→ **Given entries**:
===
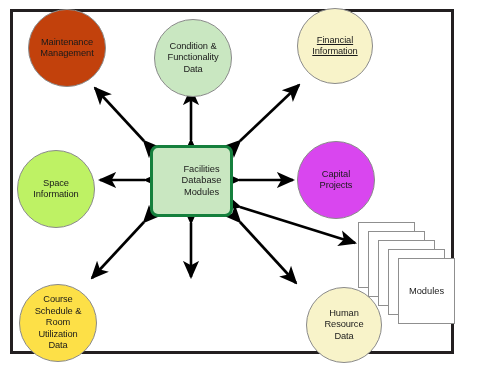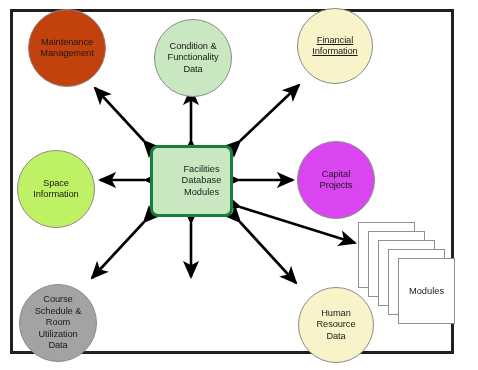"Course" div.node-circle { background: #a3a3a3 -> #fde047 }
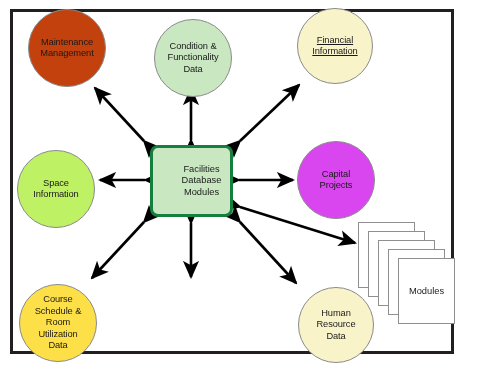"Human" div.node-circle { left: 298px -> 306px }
===
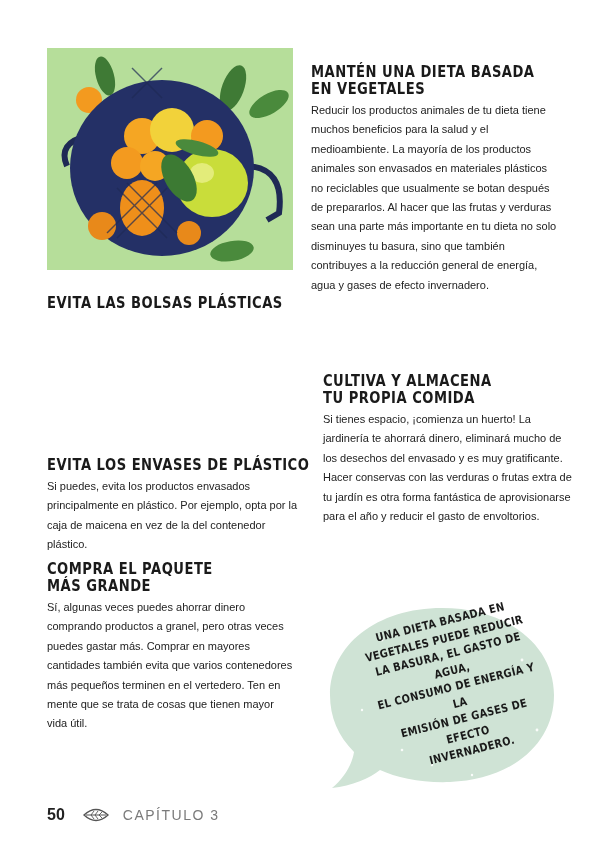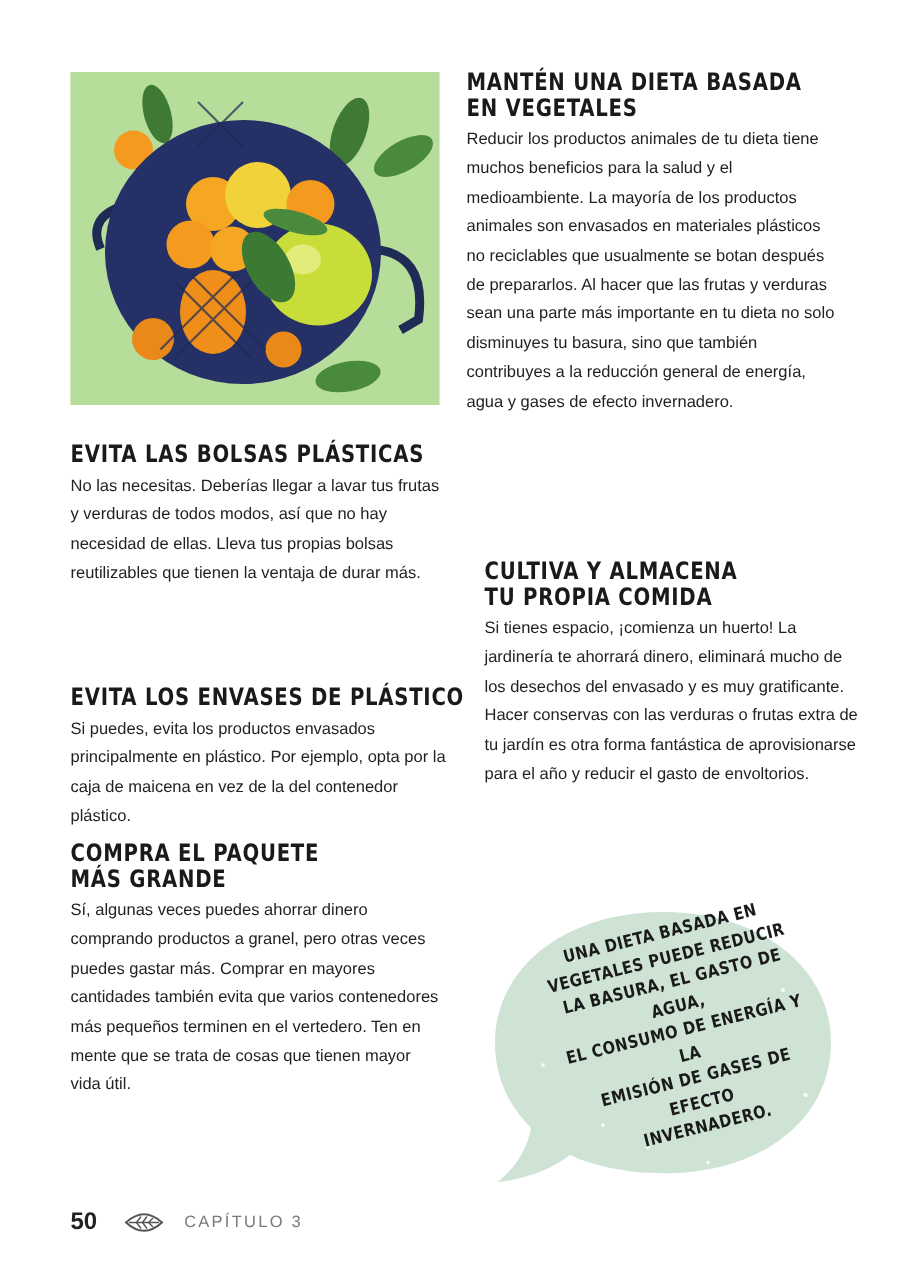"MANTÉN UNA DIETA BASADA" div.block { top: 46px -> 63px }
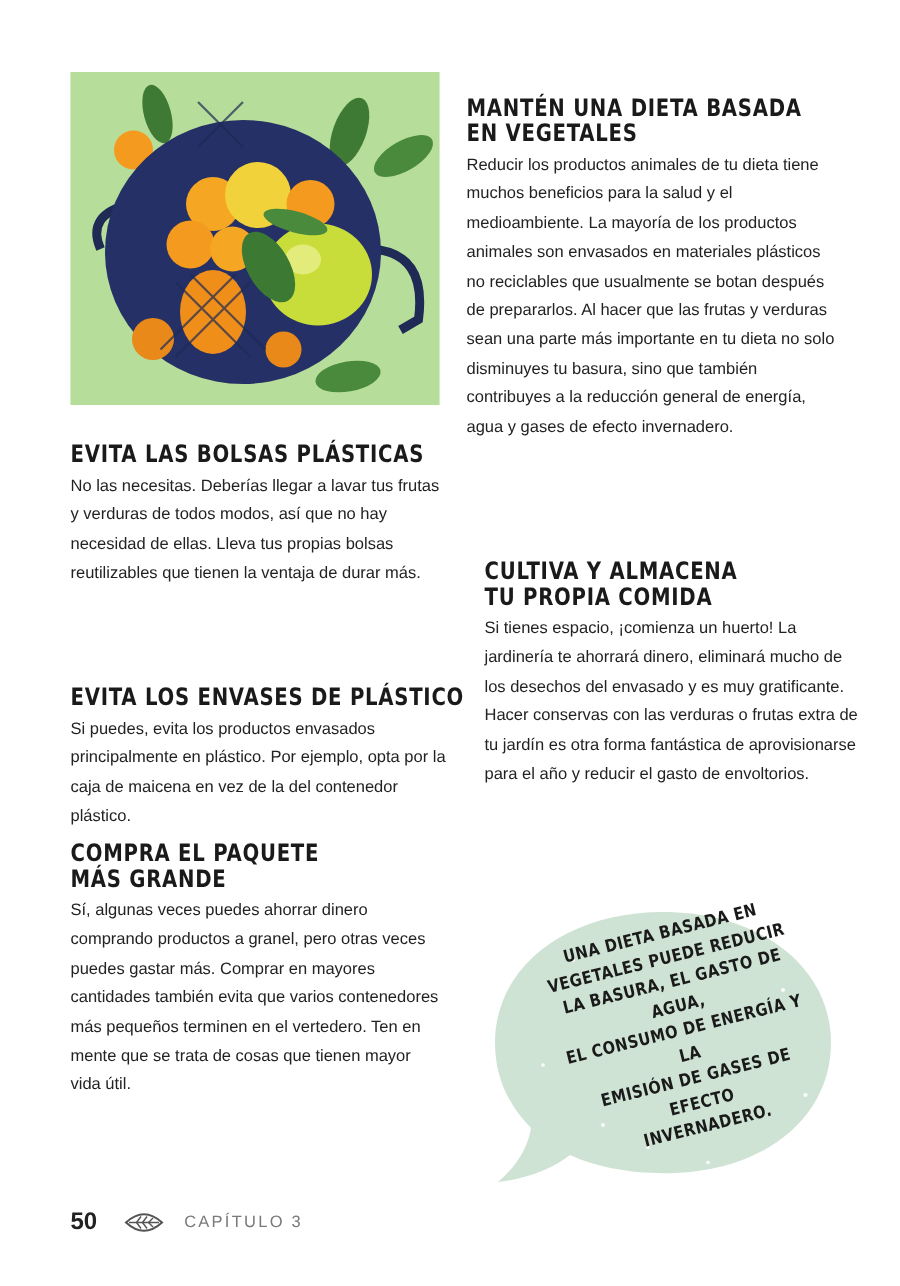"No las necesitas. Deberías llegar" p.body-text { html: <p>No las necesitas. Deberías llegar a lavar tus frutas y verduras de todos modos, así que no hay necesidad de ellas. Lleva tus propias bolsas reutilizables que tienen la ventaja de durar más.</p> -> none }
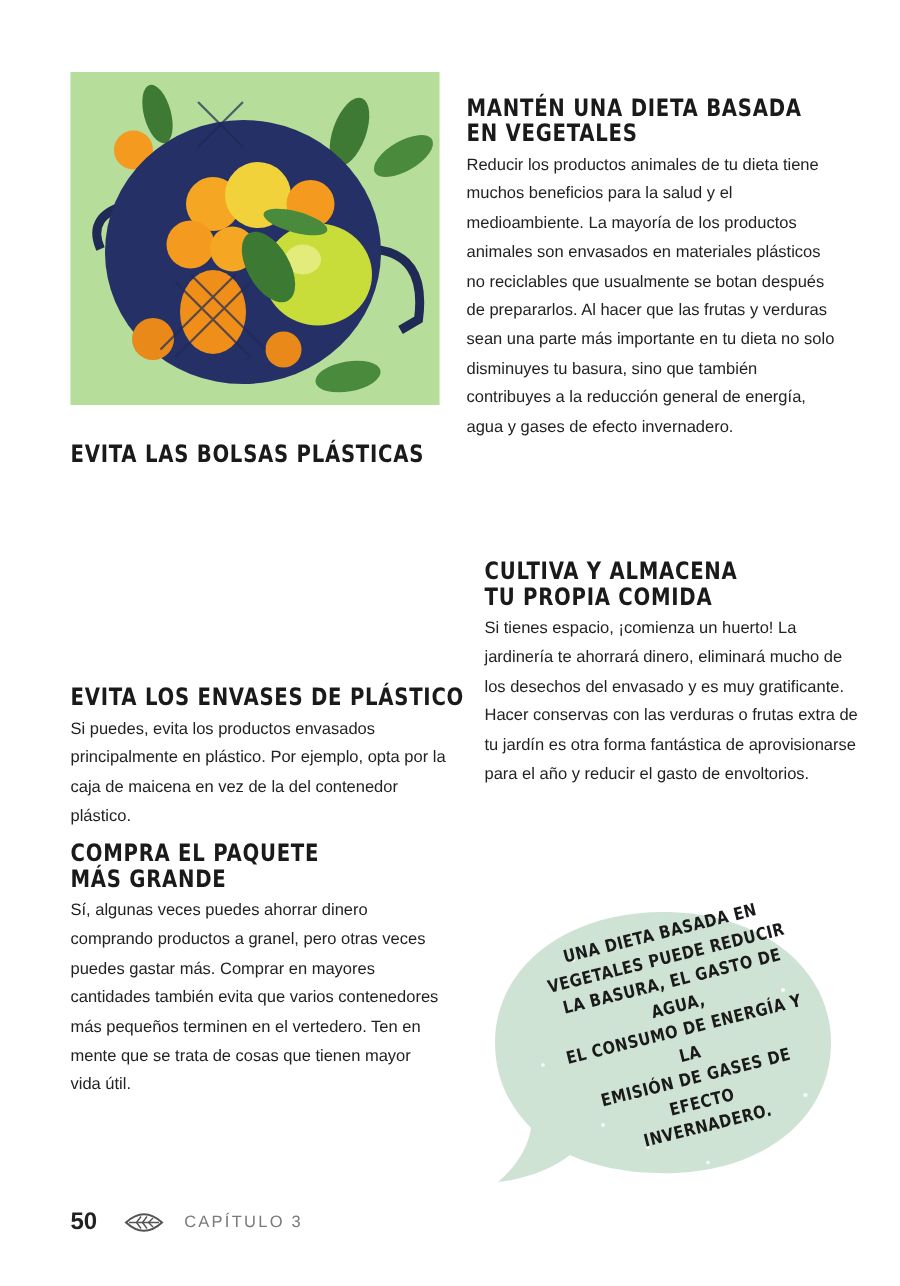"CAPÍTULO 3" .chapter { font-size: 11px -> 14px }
===
→ **What is required**:
Your task is to copy only the lines above starting at the one containing "background: #a3a3a3 ->" and ending at the one containing "left: 298px ->". Copy them exactly, both ends included, and omit the pictures.

→ **Response to the task**:
"Course" div.node-circle { background: #a3a3a3 -> #fde047 }
"Human" div.node-circle { left: 298px -> 306px }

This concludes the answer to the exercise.